Хоть высказала все вопросы, которые мозг одолевали.
– Аверина, ты только что, обидела мой член. Стыдись. Какая к черту железа? Откуда словечек понабралась? – Мне показалось или он возмущается?
– Какой к черту между нами, может быть, секс? Совсем умом тронулся или весь ум там? – Бровями показываю на область бугра в районе ширинки.
Он что, перед тем как в гости идти, виагры обожрался?
– Принцип, мартышка. Кому-то можно, а мне нельзя?
По больному бьют.
– А ты себя вёл плохо.

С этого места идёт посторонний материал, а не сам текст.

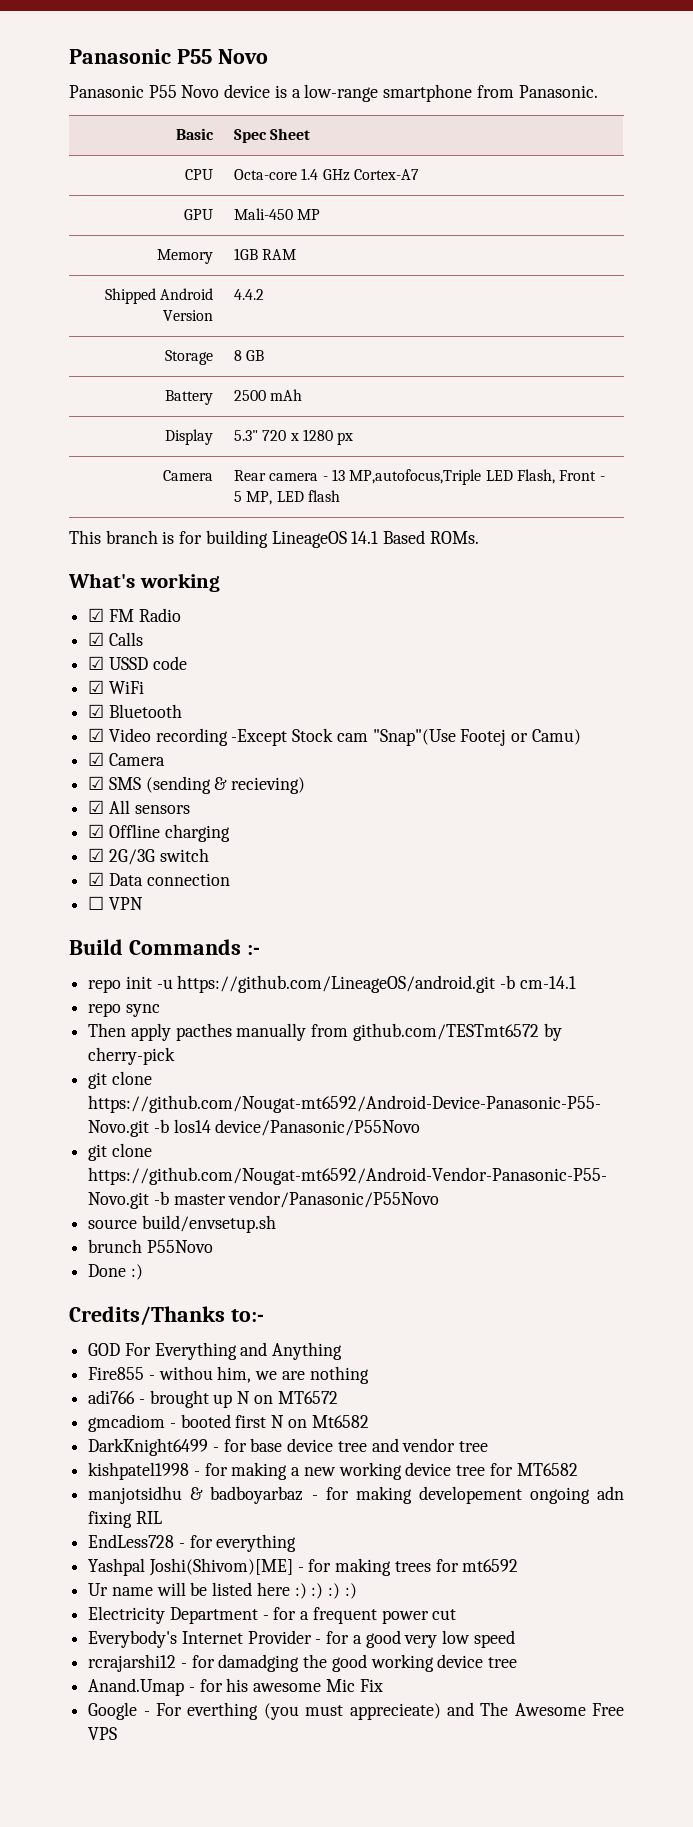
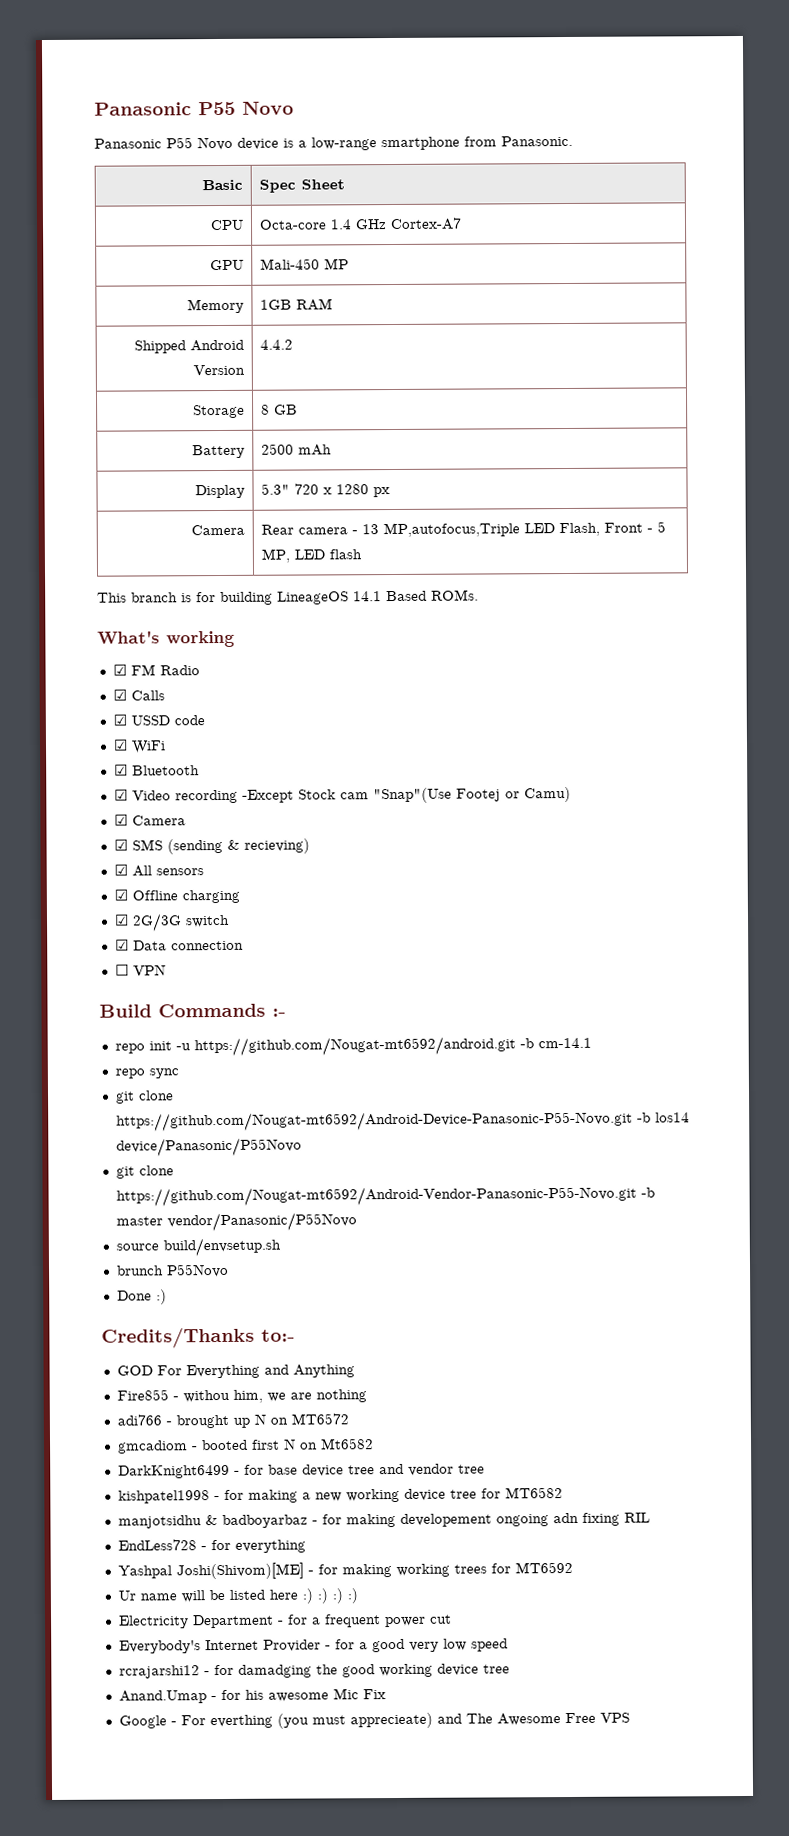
[177,975,496,993] https://github.com/LineageOS/android.git -> [193,1036,516,1057] https://github.com/Nougat-mt6592/android.git
[88,1023,562,1041] [88,1047,176,1065] // Then apply pacthes manually from github.com/TESTmt6572 by cherry-pick -> (179, 1073) none
(392, 1567) none -> [395,1563,450,1578] working
[462,1559,519,1572] mt6592 -> [514,1561,573,1574] MT6592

Вот и останешься без сладкого.
***
Пока он скрипит зубами, и из его носа вылетают клубы пара, я быстренько ретируюсь на кухню. Не зря ж клялась сестре, что помою эту чертову посуду. Да и на кухне мне будет поспокойней. Здесь ножей много. Тяжелых сковородок. Если Мамаев снова вздумает свои принципы включить, то я смогу с легкостью, одним ударом по голове, их выключить. Тут, главное, не перестараться. Но разве стуком по голове можно из психа сделать психованного идиота?
– У меня в руке вилка. – Угрожаю, когда слышу, что Глеб стоит за спиной.
– И что?
– Если снова начнешь распускать руки, то я ее воткну тебе в глаз.
– Что сделаешь? – словно не веря своим ушам, смеется он.
– Продырявлю тебя.
Хочу развернуться, чтобы смотря в глаза послать в далекое пешее, но не могу. Меня руками к мойке прижали, не давая с места сдвинуться.
Собираюсь разозлиться, как перебивают.
– Если ты не хочешь, чтобы я отымел тебя прямо на этом столе, то лучше не двигайся.
Э-э-э. Что?
И только потом чувствую, что Мамаев стоит слишком близко. Очень близко. И в мою задницу утыкается его…
Господи.
– Ага. Двинешь задницей, и я не смогу его остановить. И, вообще, сама виновата. Я как бы извиняться пришёл.
– Сначала отойди от меня, а потом я с удовольствием выслушаю твои извинения. И даже может быть, приму их.
Выдыхаю, когда он отходит. Хватаю полотенце, и тщательно вытираю мокрые руки.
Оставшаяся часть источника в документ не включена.